ASSIGNMENT - Return only the lines running from the one that contains "left: 12px ->" through the end of the entries, exactly, both ends included. Omit pictures.

Front-end code edit data -
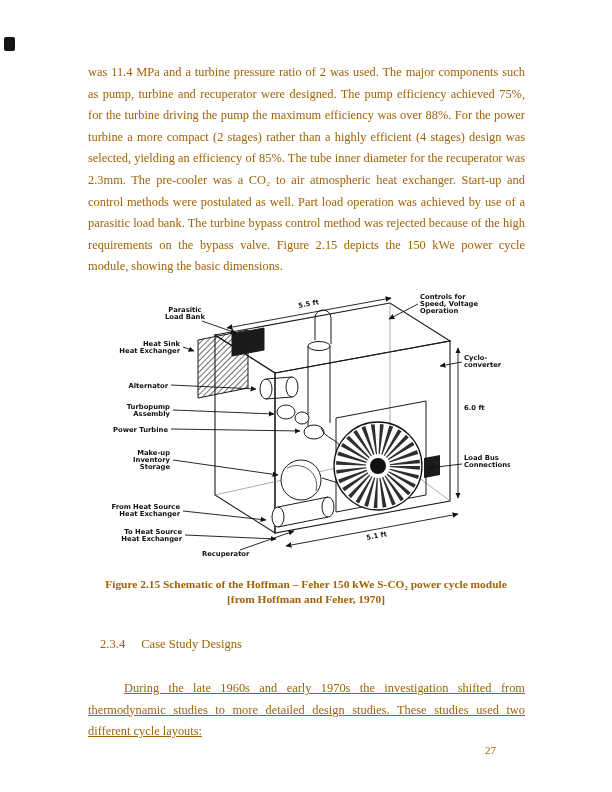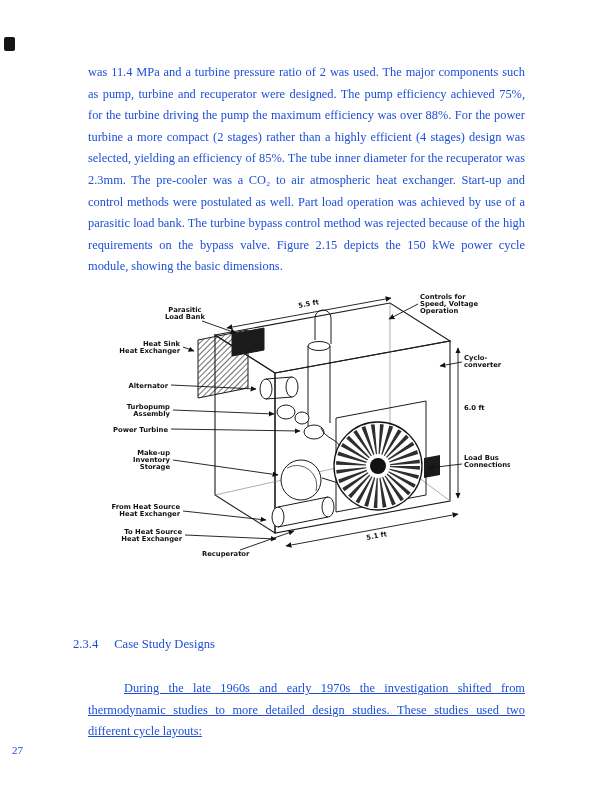"was 11.4 MPa and a" .page { color: #1d4ed8 -> #a16207 }
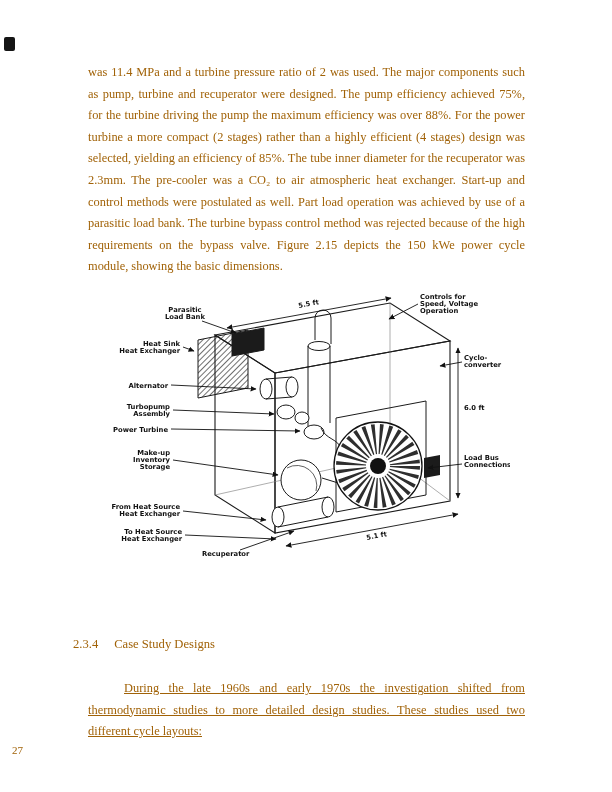"Figure 2.15 Schematic of the" div.caption { html: none -> <div> <div>Figure 2.15 Schematic of the Hoffman – Feher 150 kWe S-CO₂ power cycle module</div> <div>[from Hoffman and Feher, 1970]</div> </div> }
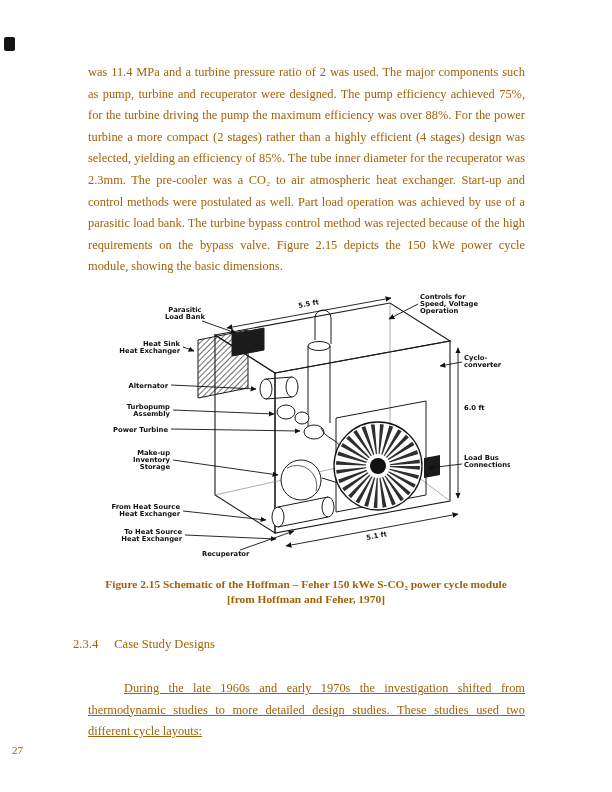"2.3.4 Case Study Designs" .heading { left: 73px -> 100px }
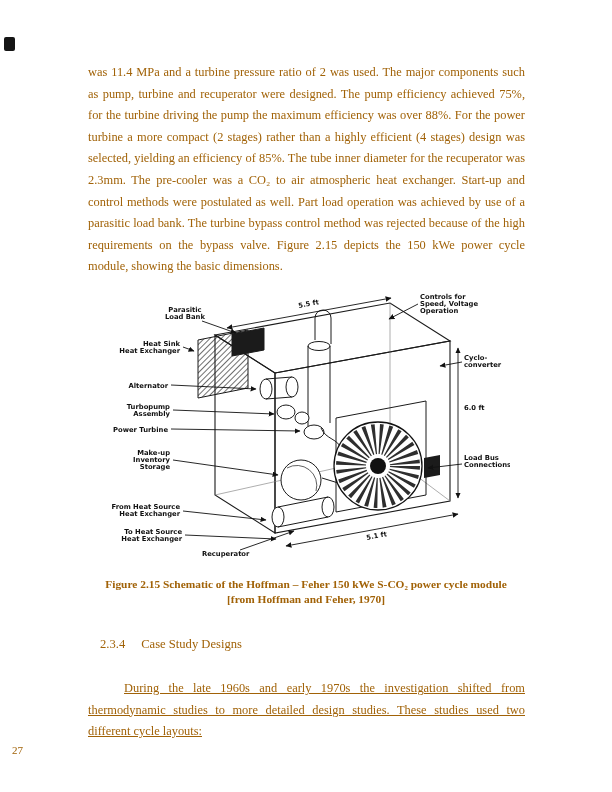"27" .pageno { left: 12px -> 4px; text-align: left -> right }
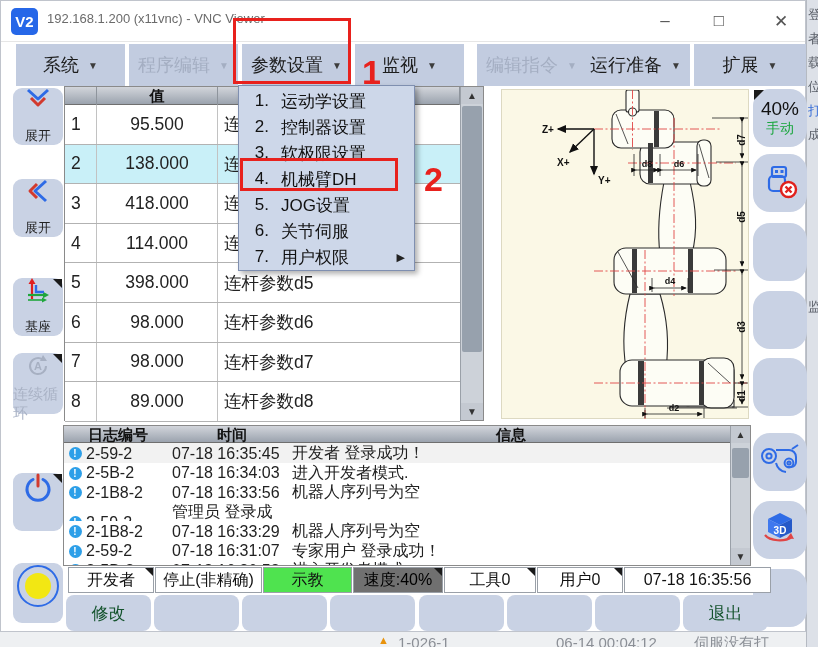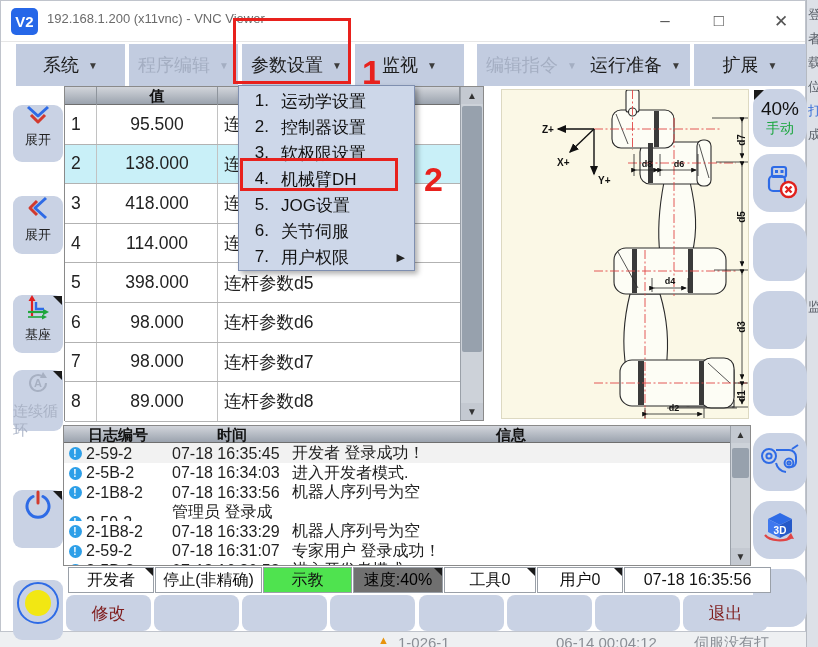"展开" .sbtn { justify-content: flex-start -> space-between; margin-top: 17px -> none }
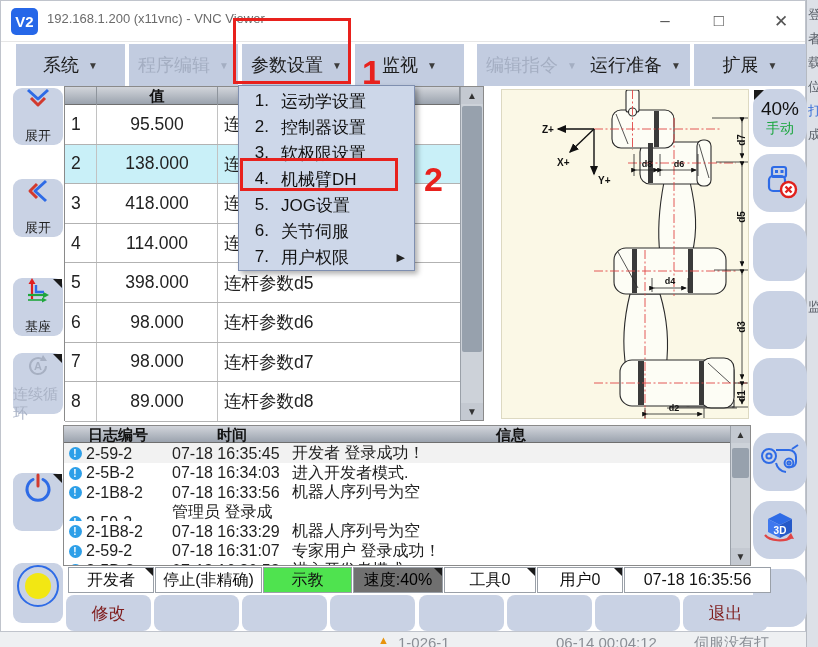"修改" .fbtn { color: #7f1d1d -> #14532d }
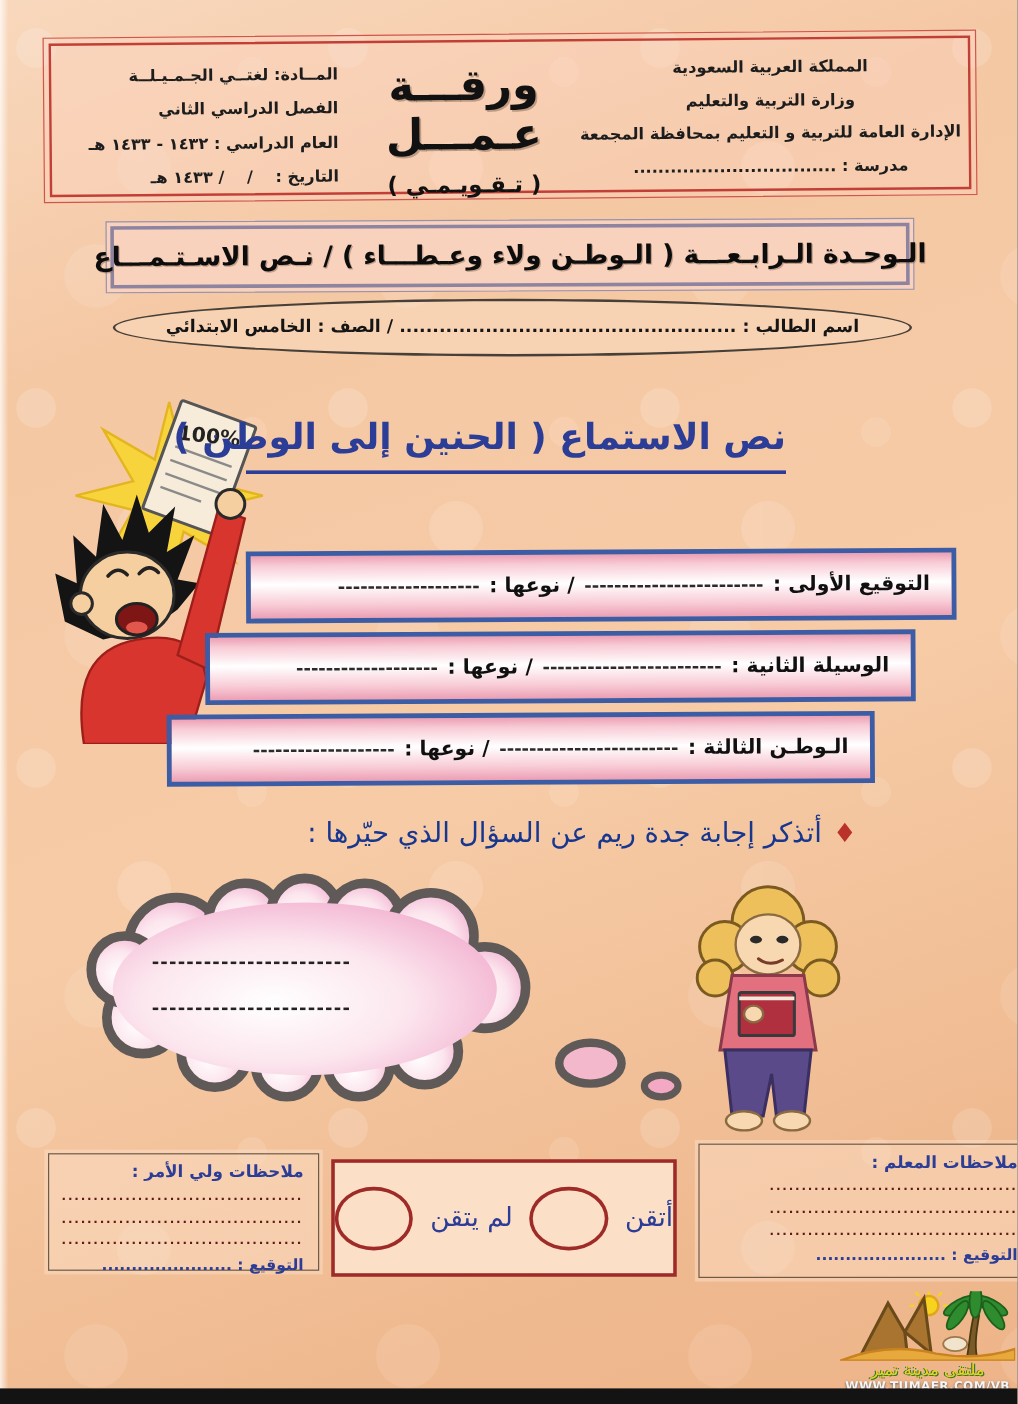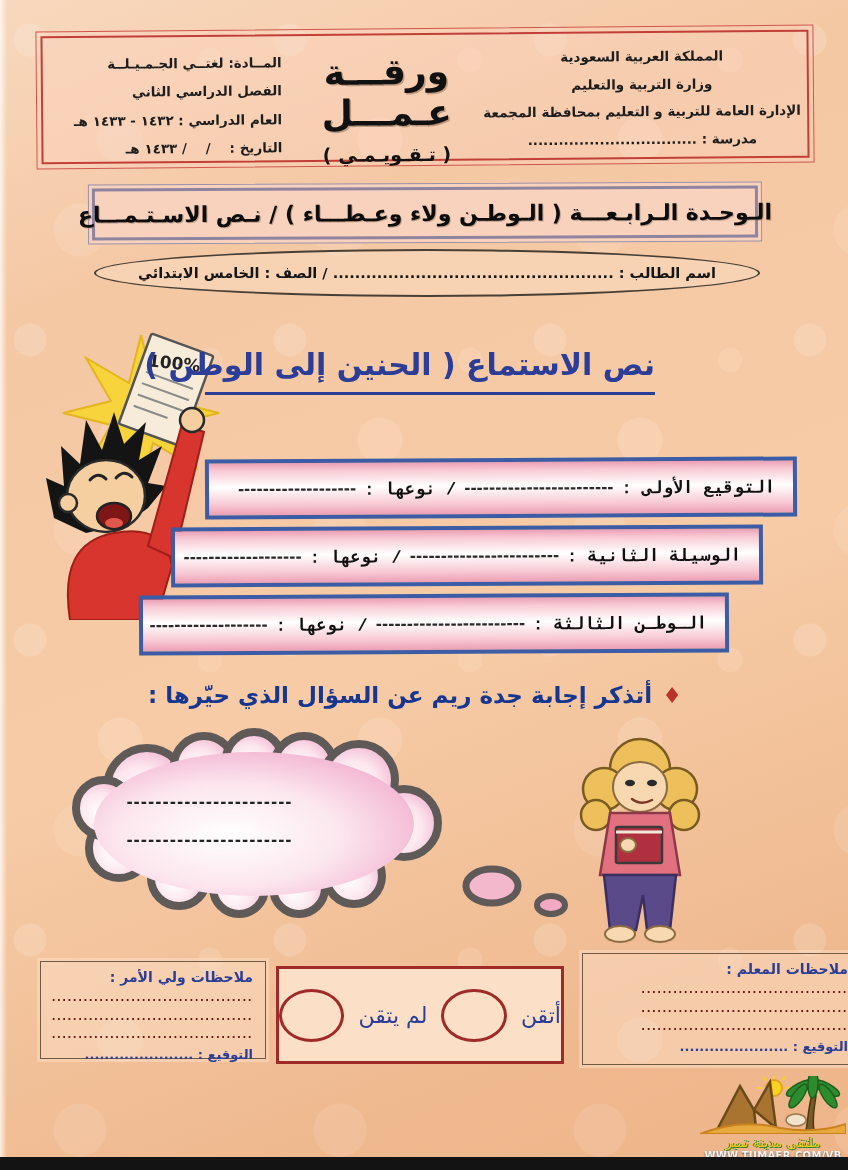"/ نوعها :" .mbox .lbl { font-family: Liberation Mono, monospace -> none }
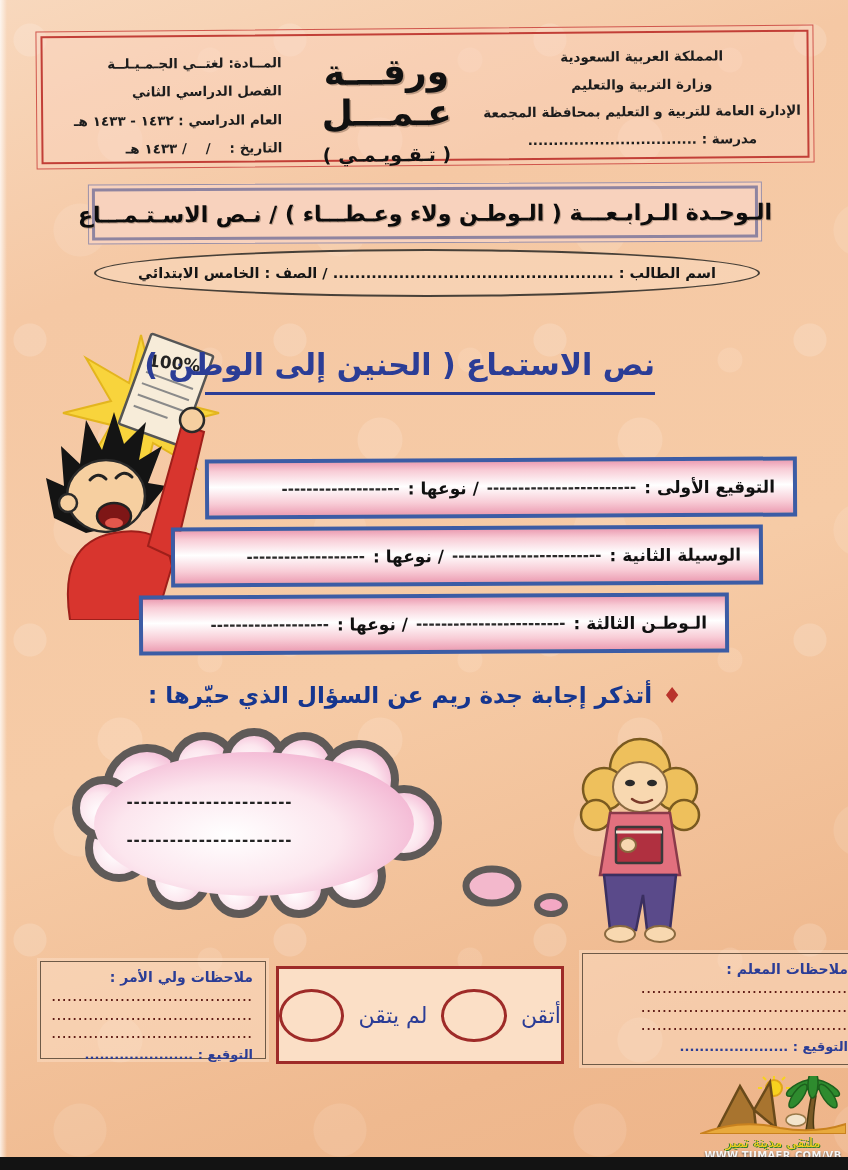"♦ أتذكر إجابة جدة ريم" .q2 { font-weight: 700 -> 400; text-align: left -> right }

FINAL ANSWER -
"27" .pageno { left: 12px -> 4px; text-align: left -> right }
"展开" .sbtn { justify-content: flex-start -> space-between; margin-top: 17px -> none }
"修改" .fbtn { color: #7f1d1d -> #14532d }
"/ نوعها :" .mbox .lbl { font-family: Liberation Mono, monospace -> none }
"♦ أتذكر إجابة جدة ريم" .q2 { font-weight: 700 -> 400; text-align: left -> right }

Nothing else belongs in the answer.